In 1985, Chu-then at Bell Laboratories in Holmdel, N.J.-and his coworkers found that using a series of mirrors to split the laser into three pairs of beams could chill atoms to a near standstill. The beams' frequencies were adjusted as the atom's color changed. But that technique did not completely capture atoms either. Gravity pulled them out of what Chu called the "optical molasses" created at the lasers' intersection. So in 1987, Chu and his colleagues added two magnetic coils to create a weaker magnetic effect than the one Phillips had used earlier. The results yielded an effective trap that could hold atoms for study and experiments (E.L. Raab et al., Physical Review Letters, 59:2631-4, 1987, cited more than 300 times). "The trap that was developed in 1987 is the workhorse trap that everyone uses now," Chu says.

After Chu's initial success with optical molasses, Phillips similarly trapped atoms. He also developed ways to measure their temperature with a laser and found that scientists could cool the atoms six times below the theoretical limit. "The temperature you can cool atoms down to by using optical molasses could be much lower than we thought," Chu notes, adding that Phillips's experiments helped refine the trapping technique. "That's certainly a nice interplay."

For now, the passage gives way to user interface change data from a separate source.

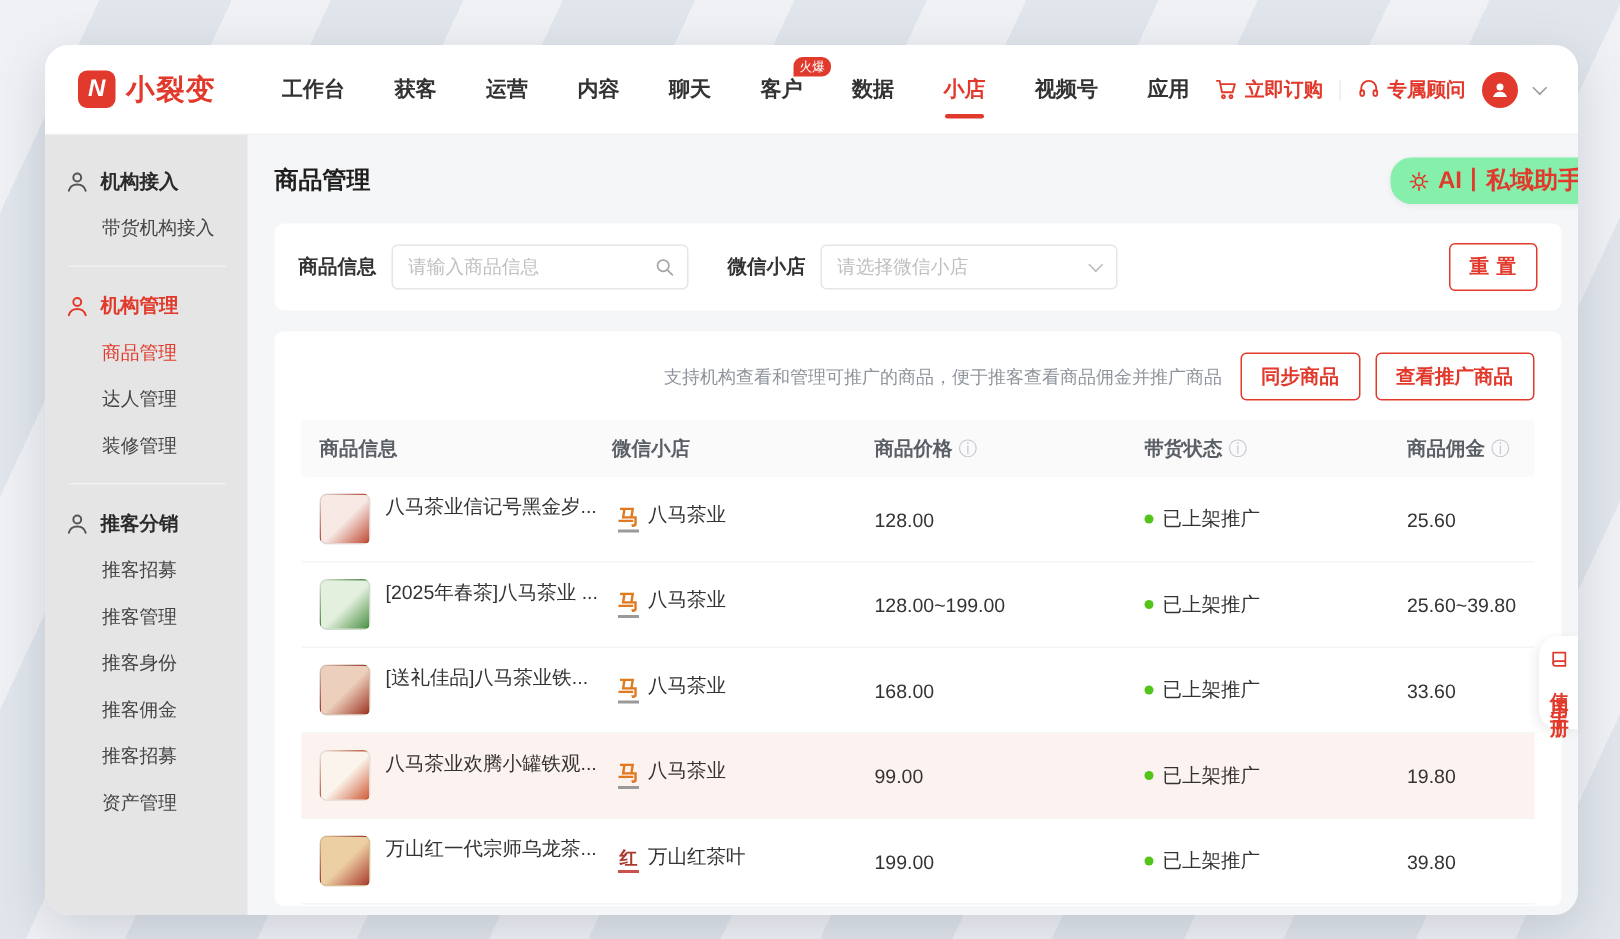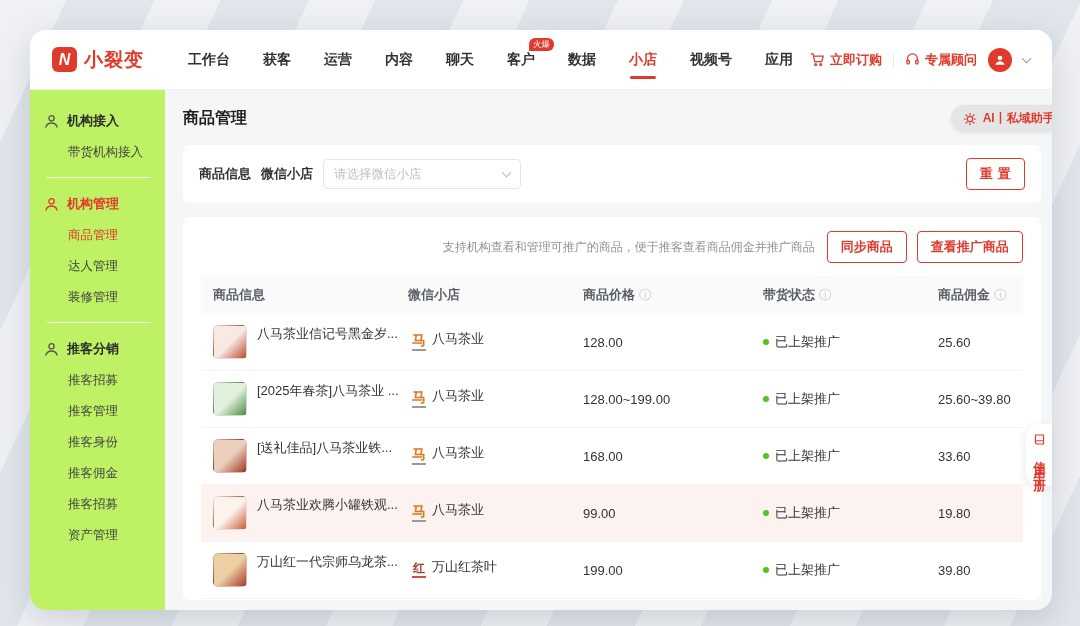"机构接入" .sidebar { background: #bef264 -> #e5e5e5 }
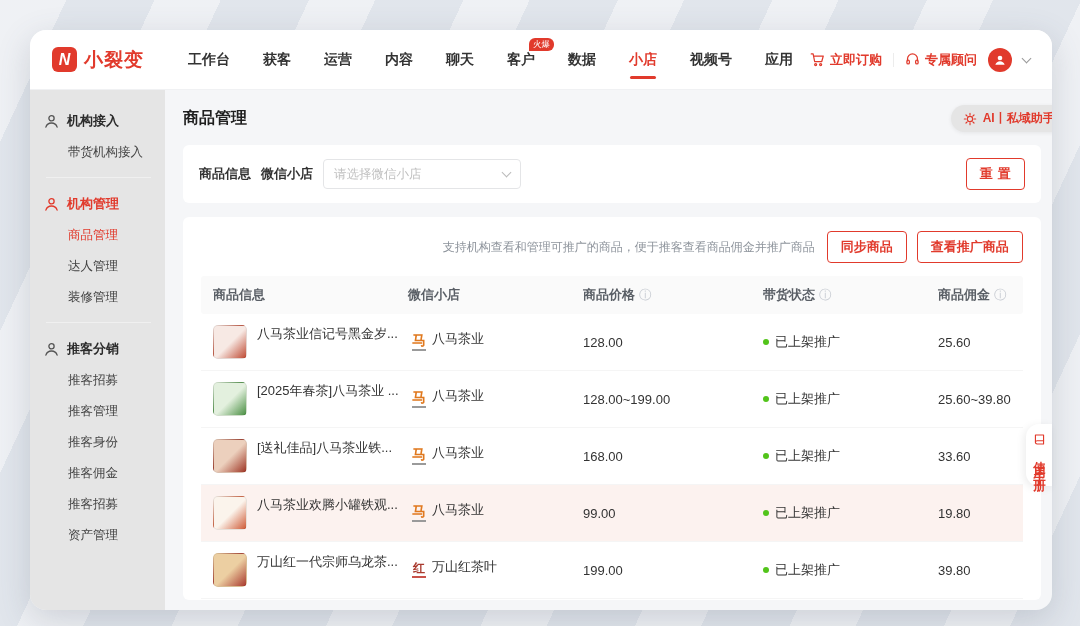"AI丨私域助手" .ai-badge { background: #e5e5e5 -> #86efac; font-size: 12px -> 16px }
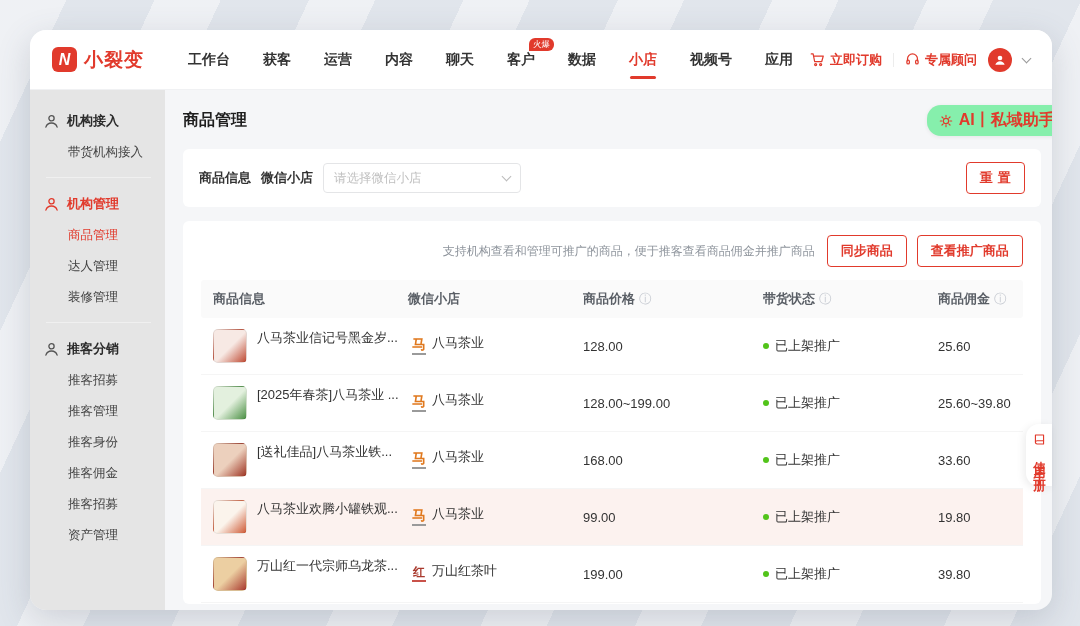"请输入商品信息" div.f-box { html: none -> <div> <input> <span> <svg> <circle></circle> <path></path> </svg> </span> </div> }
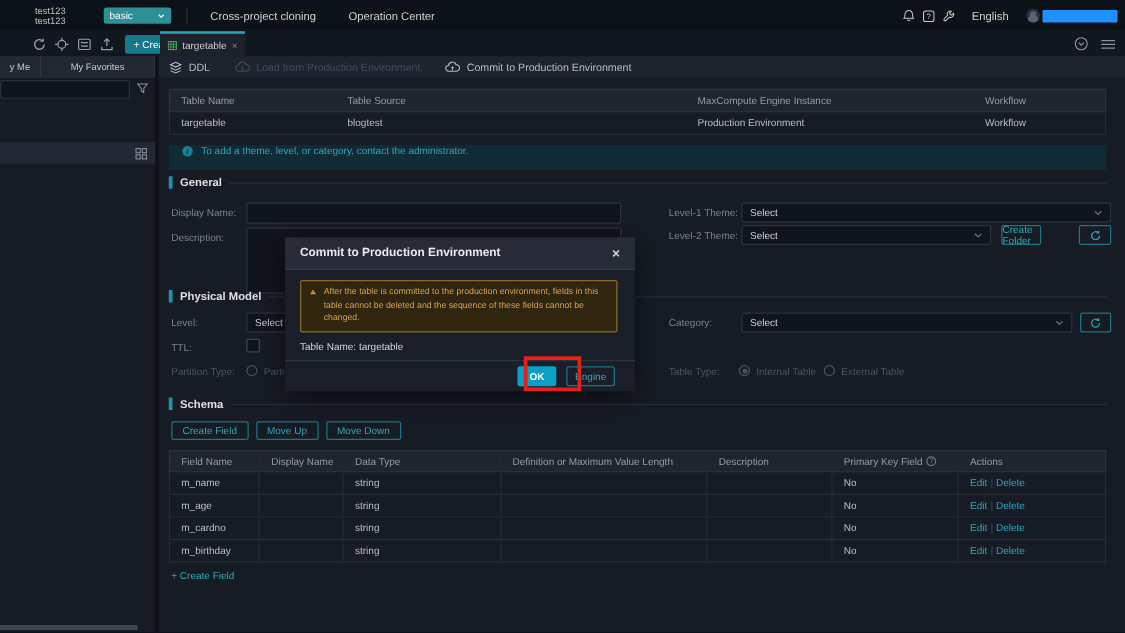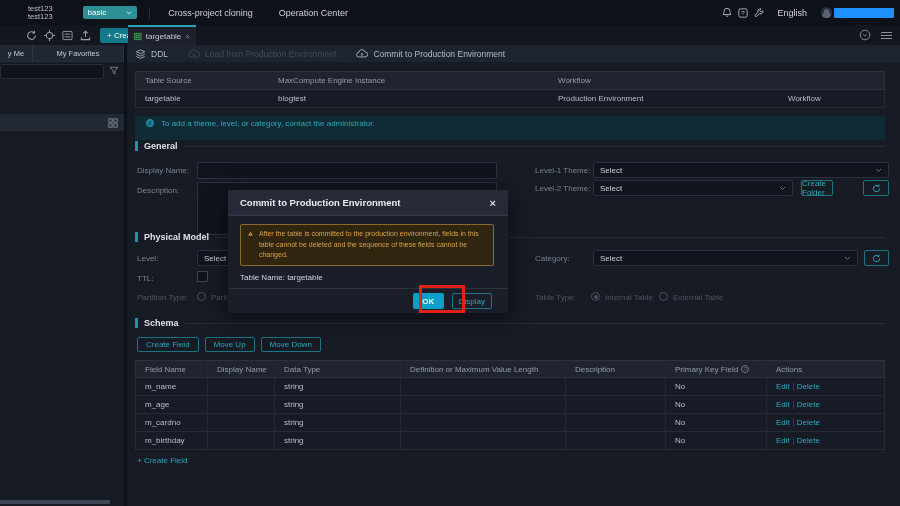"Table Name" span.gcell { html: none -> <span>Table Name</span> }
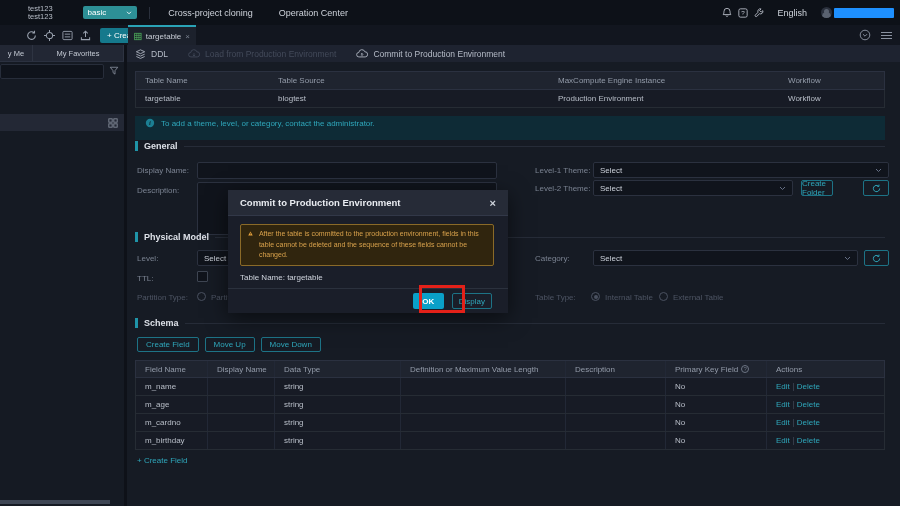"To add a theme, level," .banner { align-items: flex-end -> flex-start; padding: 12px 10px -> 0 10px }
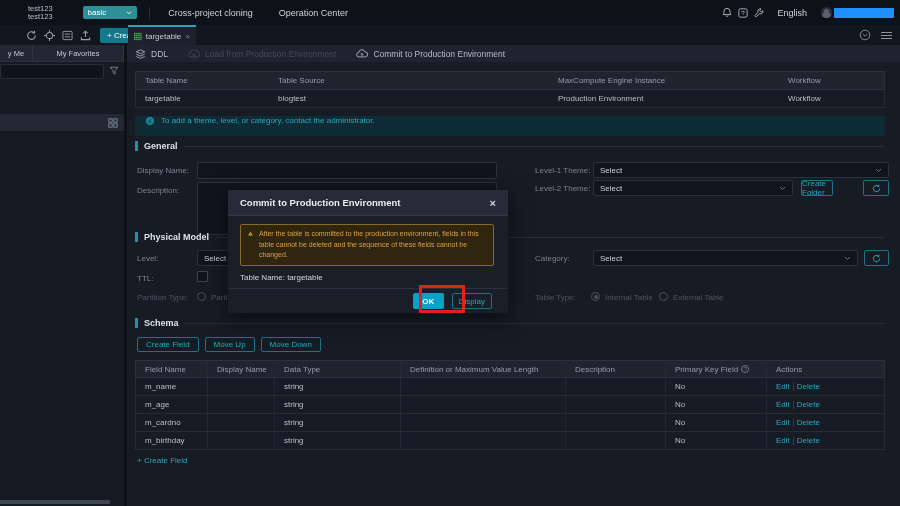"Display" span.cancelbtn { text: Display -> Engine }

Meanwhile, Cohen-Tannoudji and his colleagues at Ecole Normal Supérieure in Paris had developed theoretical models that explained why Phillips was able to break the cooling limit and revealed that physicists could slow atoms even further. Phillips collaborated with the Paris group, and they obtained even lower temperatures (C.N. Cohen-Tannoudji, W.D. Phillips, Physics Today, 43:33-40, 1990).

One more boundary riddle remained. The atoms continued to move slightly because the laser forced them to absorb, then emit, photons. Cohen-Tannoudji and colleagues applied a method that converted the slowest-moving atoms to dark atoms no longer capable of absorbing photons. The result was helium atoms creeping about at two centimeters a second and a shared Nobel Prize. "To work in the environment of having these ideas going back and forth is amazing," comments Phillips, who adds that laser cooling has since become commonplace. Chu, too, notes that creating the cooling techniques yielded an explosion in new theories.

Now, physicists are harnessing the technique for practical applications, like etching minute surfaces with atomic lithography, building an atomic clock potentially 100 times more accurate than existing ones, and creating Bose-Einstein Condensation (BEC), a condition in which a cloud of atoms falls into a single quantum state and essentially behave as a single atom. Some Nobel watchers predicted BEC would win the award this year, but instead the work making its demonstration possible was recognized.

Two economics professors, Robert C. Merton of Harvard University and Myron S. Scholes of Stanford University, will receive the prize for economics. The two, in collaboration with the late Fischer Black, developed a pioneering formula for the valuation of stock options.

Italian dramatist and actor Dario Fo, who the Nobel committee says "emulates the jesters of the Middle Ages in scourging authority and upholding the dignity of the downtrodden," will receive the 1997 Nobel Prize for literature.

Jody Williams, the coordinator of the International Campaign to Ban Landmines, will be awarded the Nobel Peace Prize for 1997 for work in banning and clearing of anti-personnel mines.